TASK STATEMENT -> Please set down exactly the lines of the listing below from the line containing "- Multi-model orchestration?" through the line containing "- Challenge: 5", both lines included, leaving out all other lines.

··· DATA EXCERPTS

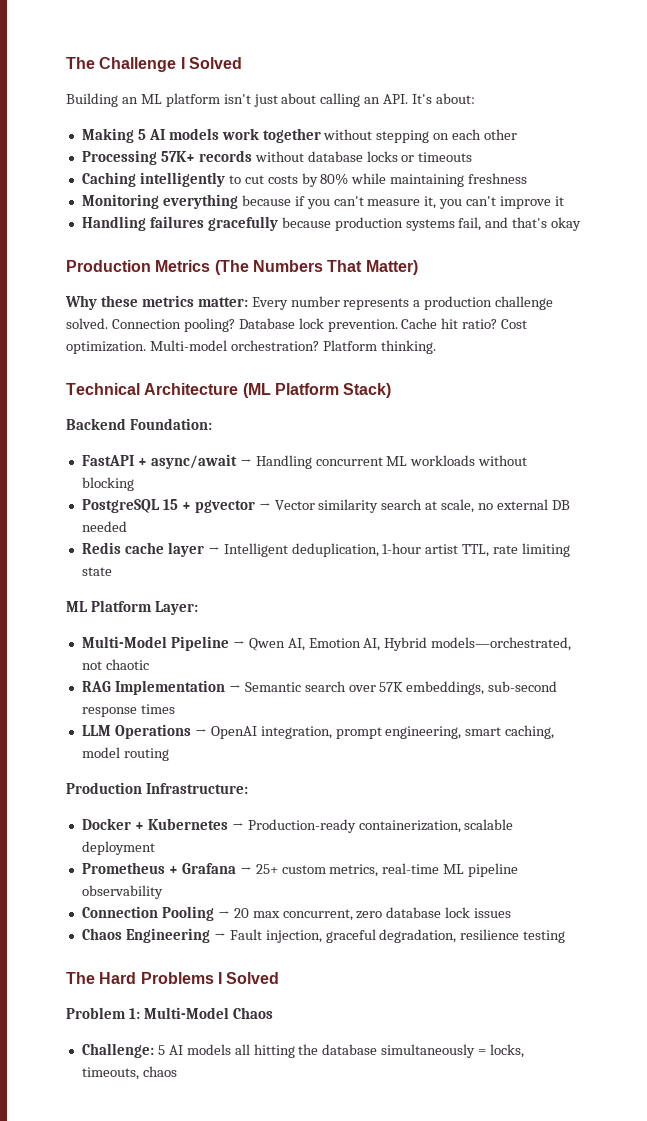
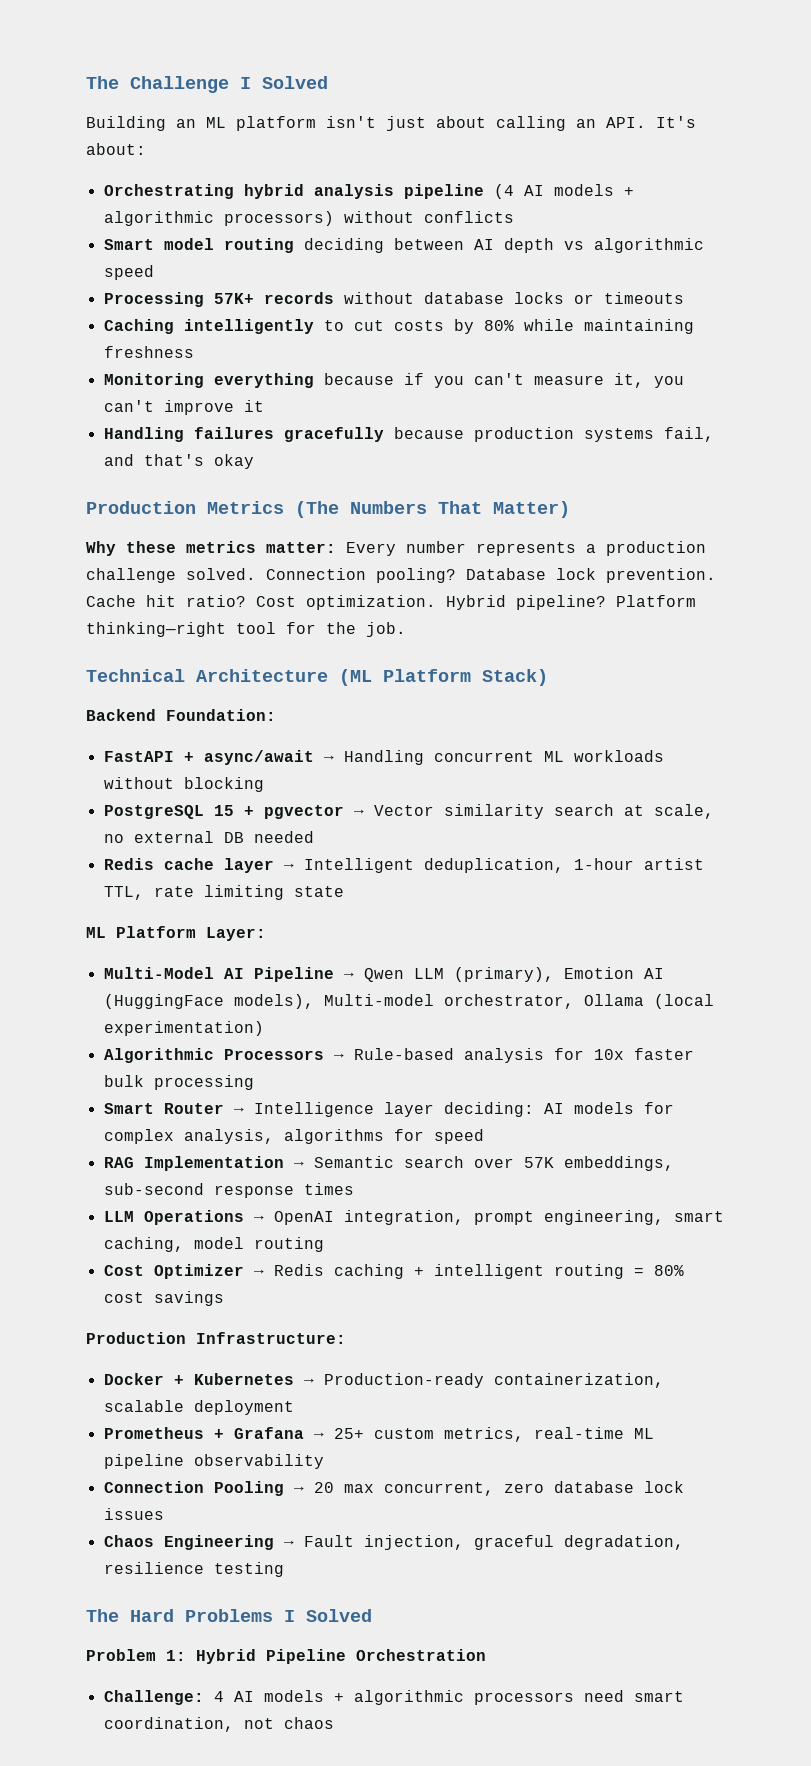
- Making 5 AI models work together without stepping on each other
+ Orchestrating hybrid analysis pipeline (4 AI models + algorithmic processors) without conflicts
+ Smart model routing deciding between AI depth vs algorithmic speed
- Multi-model orchestration? Platform thinking.
+ Hybrid pipeline? Platform thinking—right tool for the job.
- Multi-Model Pipeline → Qwen AI, Emotion AI, Hybrid models—orchestrated, not chaotic
+ Multi-Model AI Pipeline → Qwen LLM (primary), Emotion AI (HuggingFace models), Multi-model orchestrator, Ollama (local experimentation)
+ Algorithmic Processors → Rule-based analysis for 10x faster bulk processing
+ Smart Router → Intelligence layer deciding: AI models for complex analysis, algorithms for speed
+ Cost Optimizer → Redis caching + intelligent routing = 80% cost savings
- Problem 1: Multi-Model Chaos
+ Problem 1: Hybrid Pipeline Orchestration
- Challenge: 5 AI models all hitting the database simultaneously = locks, timeouts, chaos
+ Challenge: 4 AI models + algorithmic processors need smart coordination, not chaos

······

EXERCISE RESPONSE ->
- Multi-model orchestration? Platform thinking.
+ Hybrid pipeline? Platform thinking—right tool for the job.
- Multi-Model Pipeline → Qwen AI, Emotion AI, Hybrid models—orchestrated, not chaotic
+ Multi-Model AI Pipeline → Qwen LLM (primary), Emotion AI (HuggingFace models), Multi-model orchestrator, Ollama (local experimentation)
+ Algorithmic Processors → Rule-based analysis for 10x faster bulk processing
+ Smart Router → Intelligence layer deciding: AI models for complex analysis, algorithms for speed
+ Cost Optimizer → Redis caching + intelligent routing = 80% cost savings
- Problem 1: Multi-Model Chaos
+ Problem 1: Hybrid Pipeline Orchestration
- Challenge: 5 AI models all hitting the database simultaneously = locks, timeouts, chaos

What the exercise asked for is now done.